Game Theory and the Filibuster
Ed Kilgore, who is not a hypocrite, still advocates limited use of the filibuster even now that Republicans have a Senate majority. He wrote
The filibuster has always been a monstrous but mitigated abuse—monstrous in its antidemocratic pretensions but mitigated by rare use. I see little reason for its use right now when the president has the power to veto any legislation that might succumb to a filibuster. And even if the power to filibuster is formally preserved, this would seem to be an ideal time to get out of the habit of deploying it.
I basically agree with him. In particular, I think Democratic Senators should end the filibuster of the motion to open debate on the bill to fund DHS and forbid DACA and DAPA act (Obama’s immigration executiver orders).
However, I can make an argument that the veto isn’t always as good as a filibuster. The reason is that, in game theory, but also in reality, timing can matter a lot.
I don’t think that, so long as a Democrat is in the White House, Democrats can’t derive any benefit at all from the filibuster. With must pass bills, timing matters. Congress can send the President a bill to, say, raise the debt ceiling and repeal Obamacare. If there really isn’t time to pass another bill before the US defaults, this is a take it or leave it offer.
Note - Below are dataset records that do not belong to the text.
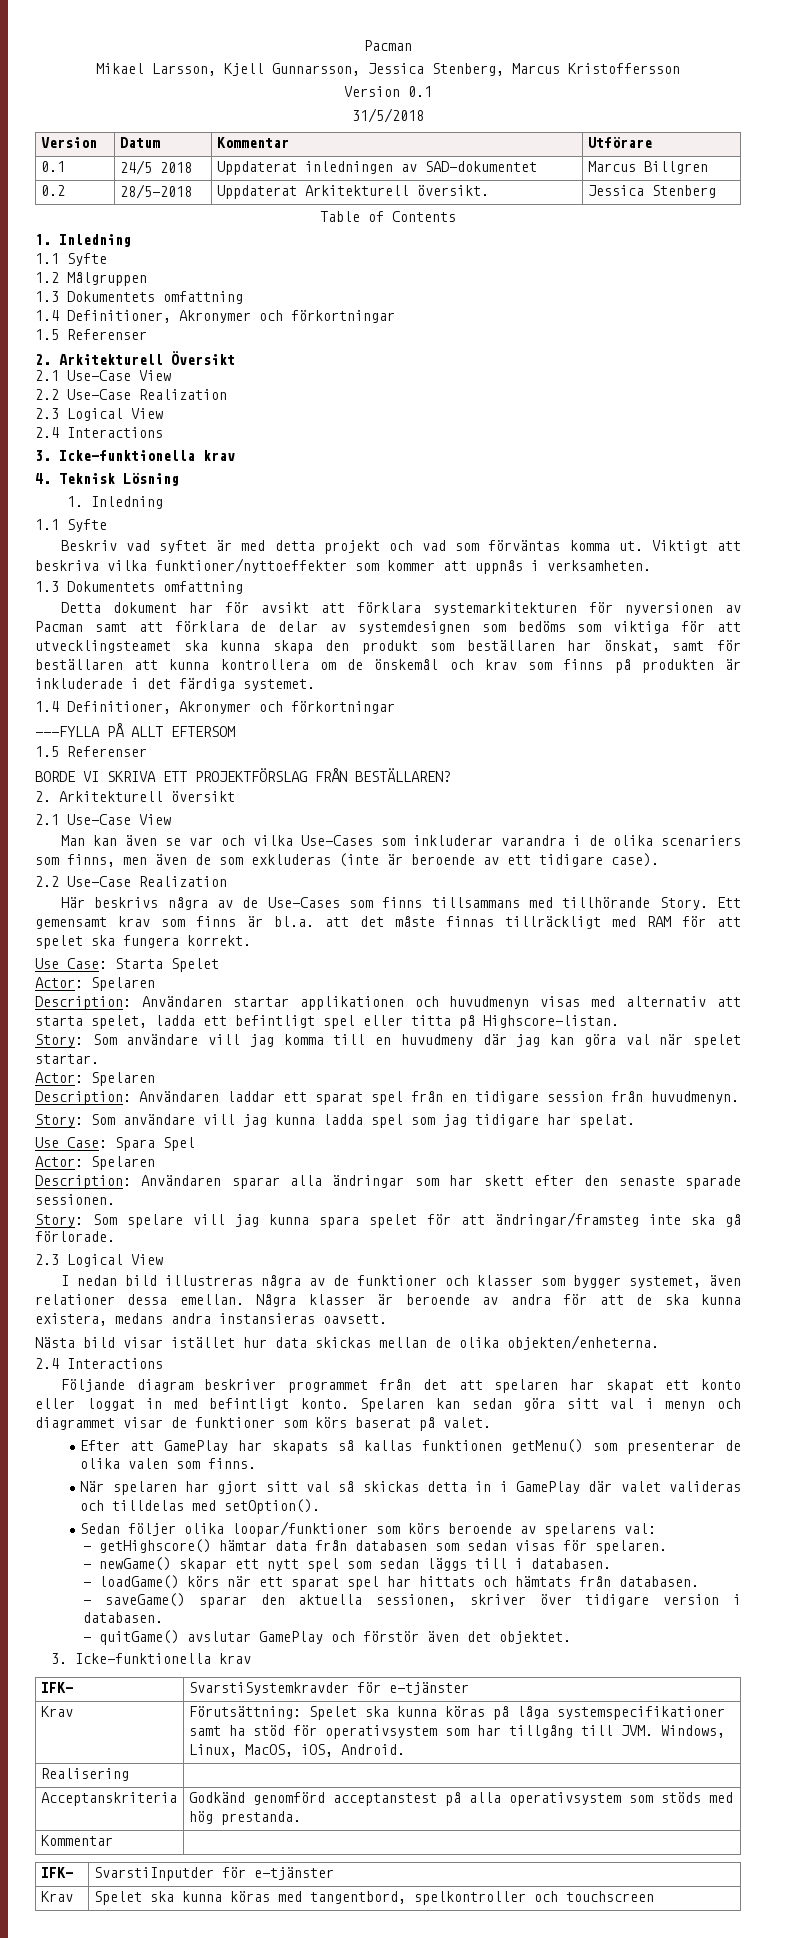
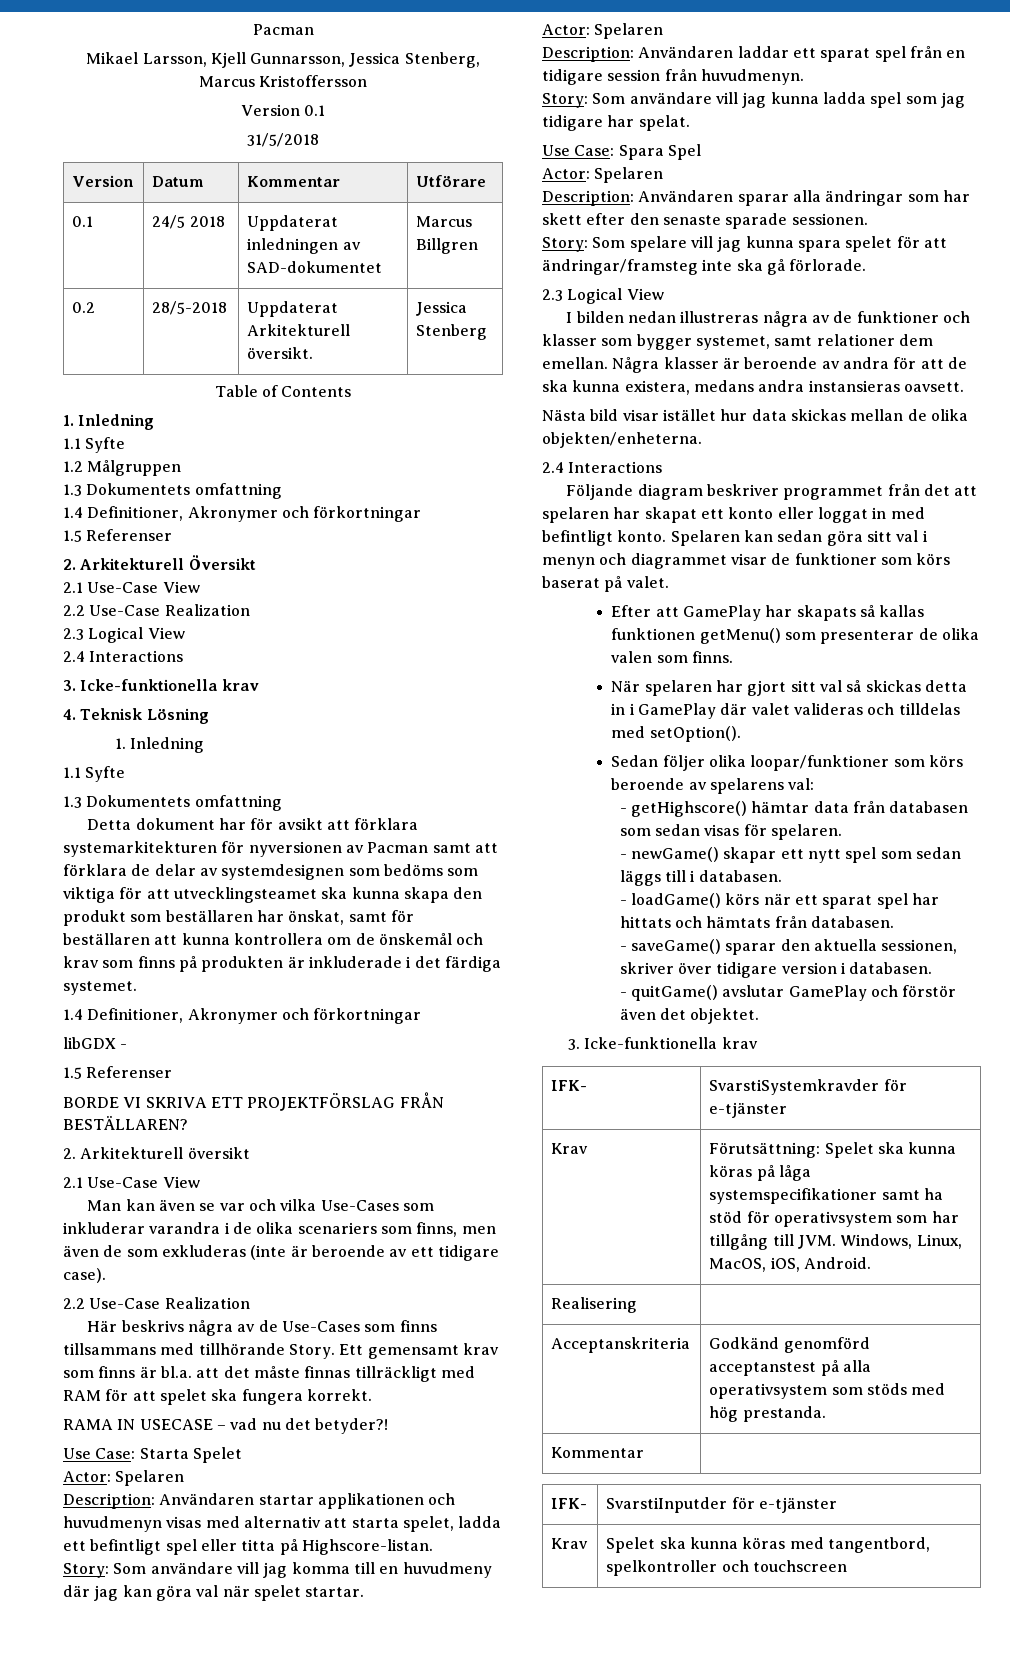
- Beskriv vad syftet är med detta projekt och vad som förväntas komma ut. Viktigt att beskriva vilka funktioner/nyttoeffekter som kommer att uppnås i verksamheten.
- ---FYLLA PÅ ALLT EFTERSOM
+ libGDX -
+ RAMA IN USECASE – vad nu det betyder?!
- I nedan bild illustreras några av de funktioner och klasser som bygger systemet, även relationer dessa emellan.
+ I bilden nedan illustreras några av de funktioner och klasser som bygger systemet, samt relationer dem emellan.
In bargaining timing is critical — the last mover has almost no bargaining power.
I don’t think the current filibuster is such a case. Democrats can allow DHS funding to lapse. This is unfair to the many DHS employees who will be required to work and wait to be paid later. But Republicans in Congress will bear most of the blame.
Again, I agree with filibuster restraint. I would support simultaneously eliminating the filibuster and eliminating the debt ceiling. I guess that, on balance, I would support eliminating the filibuster even without eliminating the debt ceiling.
But wait there’s less. Even less reason to filibuster than Kilgore suggests. Consider the filibustered motion to open debate on the House fund DHS and no deferred action fof DREAMERs resolution. The CBO has scored the bill as adding to the deficit (via Kerry Eleveld). Therefore, according to Senate rules it is out of order. If even one senator raises this point of order, to pass it would require a waiver of the rules which would require 60 votes. There is no need to use the filibuster in this case. PayGo will do just as well.
The only conceivable reason to use the filibuster would be as a tool to negotiate mitigating provisions to a bill or possibly to force a situation where very politically controversial riders were stripped out of basic funding bills.
The problem with this calculation is that the House cannot be considered a “rational actor” at this point. Boehner can’t control his conference which means standard game playing theories might not work very well.
Democrats might be better off from a political standpoint by letting Republicans lard up legislation with “crazy” and making hay of that while using the presidential veto as a backstop. The only slight problem with that calculation is that it relies on Obama 2.0 which isn’t conciliatory or in search of a grand bargain.
Now is the time for Democrats to push for filibuster reform. It’s the right thing to do and while they are in the minority it can’t be argued that it’s self-serving.
There are plenty of ways to ensure minority party voice without resorting to the hard filibuster that requires a super-majority to pass virtually everything. Allowing a limited filibuster that has a reducing standard for cloture as time passes might make sense.
Democrats claim to be the party that stands for fair and impartial procedure but too often they only fight for those principles when it’s convenient. When Democrats controlled the North Carolina legislature there were all kinds of calls for apportionment and redistricting reform, going to a model of a non-partisan commission or better a purely empirical computer model with a non-partisan resolution procedure for the few instances where the computer drawn districts didn’t work.
When they held the legislature Dems dragged their feet. Then they lost the legislature and got gerrymandered into hell.
Doing the right things shouldn’t be that difficult.
What would the Senate Democrats get for dropping their filibuster? Definitely nothing now.They’d lose on immigration having demonstrated their half hearted support. They wouldn’t get brownie points for being tough on defense. There is no reason for them to fold before the 28th. In fact, there is little reason for them to fold for quite a while if this Republican shutdown plays out like the others.
If the Republicans feel that the immigration issue is so important that they are willing to hamstring the DHS, then let them do it.
The Senate Democrats should know this game by now. Sure, Obama might come in with a veto, but they would pay at the next election. Sometimes relying on a veto makes good sense. NY Governor Hugh Carey used his veto so that fellow party members could vote against abortion, but they were helping Carey on other issues. This is nothing like the situation today.
This is going to be a Democratic shutdown if it comes to it. Which doesn’t bother me much, but normal perceptual concepts will apply, which are that those employing a filibuster are preventing action. Republicans accepted this mostly with indifference when they were in the Senate minority and I am confident Democrats can muster the same equanimity.